By Joseph Deinlein
The Daily Item
LEWISBURG — A Valley playground manufacturer found out its state-of-the-art-equipment can dramatically improve the health of adults.
Now, Playworld Systems is going to look at the effect of the ENERGI Total Body Fitness System on teenagers.
Given that nearly a third of American children and adolescents are overweight or obese, the goal is to reach them while they’re young.
“That’s where people start to create habits that will last a lifetime,” said Ian Proud, the company’s market research manager. “What we learn in school tends to stick with us.”
Playworld is conducting an exercise study for those 13 to 17 years old at the Lewisburg Area Recreation Park on North 15th Street.
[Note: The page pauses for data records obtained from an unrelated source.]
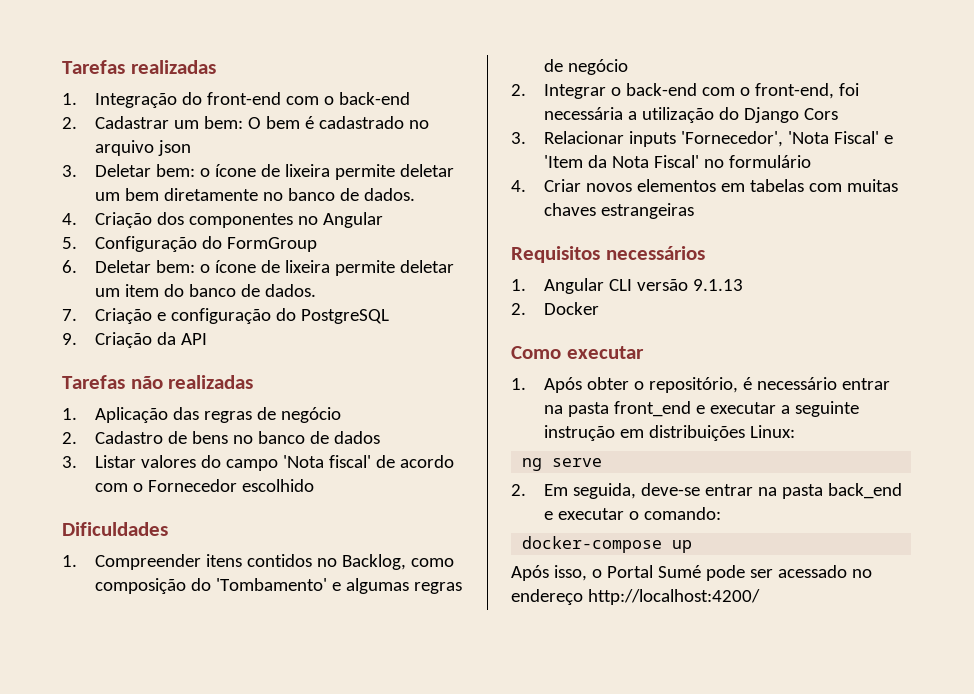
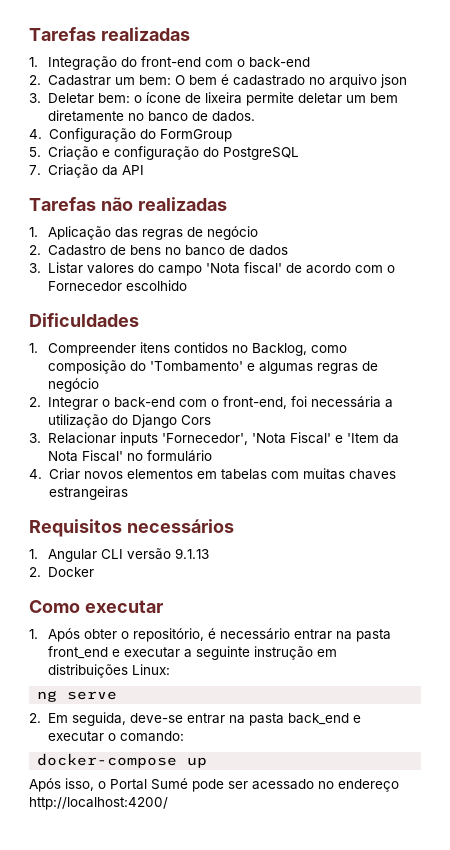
- 4. Criação dos componentes no Angular
- 5. Configuração do FormGroup
- 6. Deletar bem: o ícone de lixeira permite deletar um item do banco de dados.
- 7. Criação e configuração do PostgreSQL
+ 4. Configuração do FormGroup
+ 5. Criação e configuração do PostgreSQL
- 9. Criação da API
+ 7. Criação da API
The cost is $1, but in exchange, participants will use the ENERGI system and get coaching from certified strength and conditioning coach Michelle Simons, who helped Playworld develop the product.
The six-week program runs after school from 3:45 to 4:45 p.m. April 25 to June 3. Participants will take part in a “pre-test” scheduled between April 18 to 23 and a “post-test” scheduled between June 4 and 10.
A complete statistical review will be offered at the end of the program.
“We’re using this to validate it in a sense,” Proud said of the workout system. “We want to able to understand if it works, and if doesn’t, how we need to change it.”
The ENERGI system uses 10 stations that together include 120 exercises divided into three skill levels, Proud said. The system uses body weight resistance for the exercises and has a clear description of all possible exercises on nearby display panels.
“There’s so much variety, based on your condition and what day of the week you’re approaching it,” he said. “It’s not likely to repeat in a week, given the enormous variety.”
It is a popular piece of equipment. Playworld has sold 500 stations in seven countries and 31 states, Proud said.
The company held a similar test last year for adults in Danville and found participants increased strength, speed and flexibility.
The average participant increased upper body strength by 35 percent; improved leg strength by 34.5 percent; sprinting speed by 6 percent; abdominal strength as measured in full sit-ups by 34.7 percent; and flexibility by an inch in a sit and reach test.
The hope is to find ways to reach younger kids and help reverse the obesity trend.
“We have not been able to attract students,” Proud said, “so we need to get their attention and understand how we can help them.”